:: Brief ::
Each entry in the listing below should be returned precisely as it is.

:: Exercise inputs ::
+++++

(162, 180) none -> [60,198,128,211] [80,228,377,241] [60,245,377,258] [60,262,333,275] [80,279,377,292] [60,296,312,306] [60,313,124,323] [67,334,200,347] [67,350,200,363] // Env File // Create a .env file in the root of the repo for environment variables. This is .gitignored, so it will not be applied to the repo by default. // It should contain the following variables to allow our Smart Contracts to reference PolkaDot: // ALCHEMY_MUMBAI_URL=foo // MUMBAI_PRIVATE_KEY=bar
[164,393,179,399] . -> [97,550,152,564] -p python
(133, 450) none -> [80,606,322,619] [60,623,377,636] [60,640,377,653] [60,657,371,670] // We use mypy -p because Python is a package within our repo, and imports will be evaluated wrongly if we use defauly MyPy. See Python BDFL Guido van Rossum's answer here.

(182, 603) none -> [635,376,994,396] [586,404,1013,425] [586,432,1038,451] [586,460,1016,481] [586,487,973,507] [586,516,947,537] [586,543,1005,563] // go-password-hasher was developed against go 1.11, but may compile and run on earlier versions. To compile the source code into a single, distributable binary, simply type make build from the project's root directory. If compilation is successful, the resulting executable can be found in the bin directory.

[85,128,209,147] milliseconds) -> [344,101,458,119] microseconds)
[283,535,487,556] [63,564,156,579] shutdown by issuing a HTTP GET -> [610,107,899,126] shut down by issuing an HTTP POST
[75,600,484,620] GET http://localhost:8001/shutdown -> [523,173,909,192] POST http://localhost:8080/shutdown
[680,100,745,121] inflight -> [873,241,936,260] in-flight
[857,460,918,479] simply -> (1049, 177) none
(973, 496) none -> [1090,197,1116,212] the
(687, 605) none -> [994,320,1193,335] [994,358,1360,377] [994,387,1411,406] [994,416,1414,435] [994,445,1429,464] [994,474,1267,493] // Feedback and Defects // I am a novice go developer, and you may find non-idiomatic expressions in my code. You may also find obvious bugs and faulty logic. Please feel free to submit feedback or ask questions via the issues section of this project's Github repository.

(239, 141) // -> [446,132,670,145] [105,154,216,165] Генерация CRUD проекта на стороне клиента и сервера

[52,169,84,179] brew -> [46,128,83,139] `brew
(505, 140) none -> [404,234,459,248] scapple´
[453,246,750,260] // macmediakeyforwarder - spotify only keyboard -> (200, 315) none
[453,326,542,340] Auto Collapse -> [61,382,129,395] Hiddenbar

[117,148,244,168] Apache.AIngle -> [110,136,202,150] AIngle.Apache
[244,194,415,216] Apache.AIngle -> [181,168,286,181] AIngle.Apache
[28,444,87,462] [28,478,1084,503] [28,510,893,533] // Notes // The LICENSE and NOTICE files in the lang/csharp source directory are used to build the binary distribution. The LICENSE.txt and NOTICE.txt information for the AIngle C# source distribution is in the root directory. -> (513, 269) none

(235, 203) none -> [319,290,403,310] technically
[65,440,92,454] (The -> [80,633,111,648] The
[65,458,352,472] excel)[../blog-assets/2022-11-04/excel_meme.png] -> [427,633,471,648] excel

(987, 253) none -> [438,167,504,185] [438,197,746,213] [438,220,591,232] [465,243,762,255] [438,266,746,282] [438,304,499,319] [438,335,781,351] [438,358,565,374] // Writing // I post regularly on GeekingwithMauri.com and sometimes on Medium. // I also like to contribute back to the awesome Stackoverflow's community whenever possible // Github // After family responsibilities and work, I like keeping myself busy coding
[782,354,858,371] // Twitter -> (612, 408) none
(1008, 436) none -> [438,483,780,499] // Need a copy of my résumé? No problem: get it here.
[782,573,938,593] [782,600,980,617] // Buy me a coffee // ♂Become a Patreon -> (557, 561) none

+++++

:: Response below ::
(162, 180) none -> [60,198,128,211] [80,228,377,241] [60,245,377,258] [60,262,333,275] [80,279,377,292] [60,296,312,306] [60,313,124,323] [67,334,200,347] [67,350,200,363] // Env File // Create a .env file in the root of the repo for environment variables. This is .gitignored, so it will not be applied to the repo by default. // It should contain the following variables to allow our Smart Contracts to reference PolkaDot: // ALCHEMY_MUMBAI_URL=foo // MUMBAI_PRIVATE_KEY=bar
[164,393,179,399] . -> [97,550,152,564] -p python
(133, 450) none -> [80,606,322,619] [60,623,377,636] [60,640,377,653] [60,657,371,670] // We use mypy -p because Python is a package within our repo, and imports will be evaluated wrongly if we use defauly MyPy. See Python BDFL Guido van Rossum's answer here.

(182, 603) none -> [635,376,994,396] [586,404,1013,425] [586,432,1038,451] [586,460,1016,481] [586,487,973,507] [586,516,947,537] [586,543,1005,563] // go-password-hasher was developed against go 1.11, but may compile and run on earlier versions. To compile the source code into a single, distributable binary, simply type make build from the project's root directory. If compilation is successful, the resulting executable can be found in the bin directory.

[85,128,209,147] milliseconds) -> [344,101,458,119] microseconds)
[283,535,487,556] [63,564,156,579] shutdown by issuing a HTTP GET -> [610,107,899,126] shut down by issuing an HTTP POST
[75,600,484,620] GET http://localhost:8001/shutdown -> [523,173,909,192] POST http://localhost:8080/shutdown
[680,100,745,121] inflight -> [873,241,936,260] in-flight
[857,460,918,479] simply -> (1049, 177) none
(973, 496) none -> [1090,197,1116,212] the
(687, 605) none -> [994,320,1193,335] [994,358,1360,377] [994,387,1411,406] [994,416,1414,435] [994,445,1429,464] [994,474,1267,493] // Feedback and Defects // I am a novice go developer, and you may find non-idiomatic expressions in my code. You may also find obvious bugs and faulty logic. Please feel free to submit feedback or ask questions via the issues section of this project's Github repository.

(239, 141) // -> [446,132,670,145] [105,154,216,165] Генерация CRUD проекта на стороне клиента и сервера

[52,169,84,179] brew -> [46,128,83,139] `brew
(505, 140) none -> [404,234,459,248] scapple´
[453,246,750,260] // macmediakeyforwarder - spotify only keyboard -> (200, 315) none
[453,326,542,340] Auto Collapse -> [61,382,129,395] Hiddenbar

[117,148,244,168] Apache.AIngle -> [110,136,202,150] AIngle.Apache
[244,194,415,216] Apache.AIngle -> [181,168,286,181] AIngle.Apache
[28,444,87,462] [28,478,1084,503] [28,510,893,533] // Notes // The LICENSE and NOTICE files in the lang/csharp source directory are used to build the binary distribution. The LICENSE.txt and NOTICE.txt information for the AIngle C# source distribution is in the root directory. -> (513, 269) none

(235, 203) none -> [319,290,403,310] technically
[65,440,92,454] (The -> [80,633,111,648] The
[65,458,352,472] excel)[../blog-assets/2022-11-04/excel_meme.png] -> [427,633,471,648] excel

(987, 253) none -> [438,167,504,185] [438,197,746,213] [438,220,591,232] [465,243,762,255] [438,266,746,282] [438,304,499,319] [438,335,781,351] [438,358,565,374] // Writing // I post regularly on GeekingwithMauri.com and sometimes on Medium. // I also like to contribute back to the awesome Stackoverflow's community whenever possible // Github // After family responsibilities and work, I like keeping myself busy coding
[782,354,858,371] // Twitter -> (612, 408) none
(1008, 436) none -> [438,483,780,499] // Need a copy of my résumé? No problem: get it here.
[782,573,938,593] [782,600,980,617] // Buy me a coffee // ♂Become a Patreon -> (557, 561) none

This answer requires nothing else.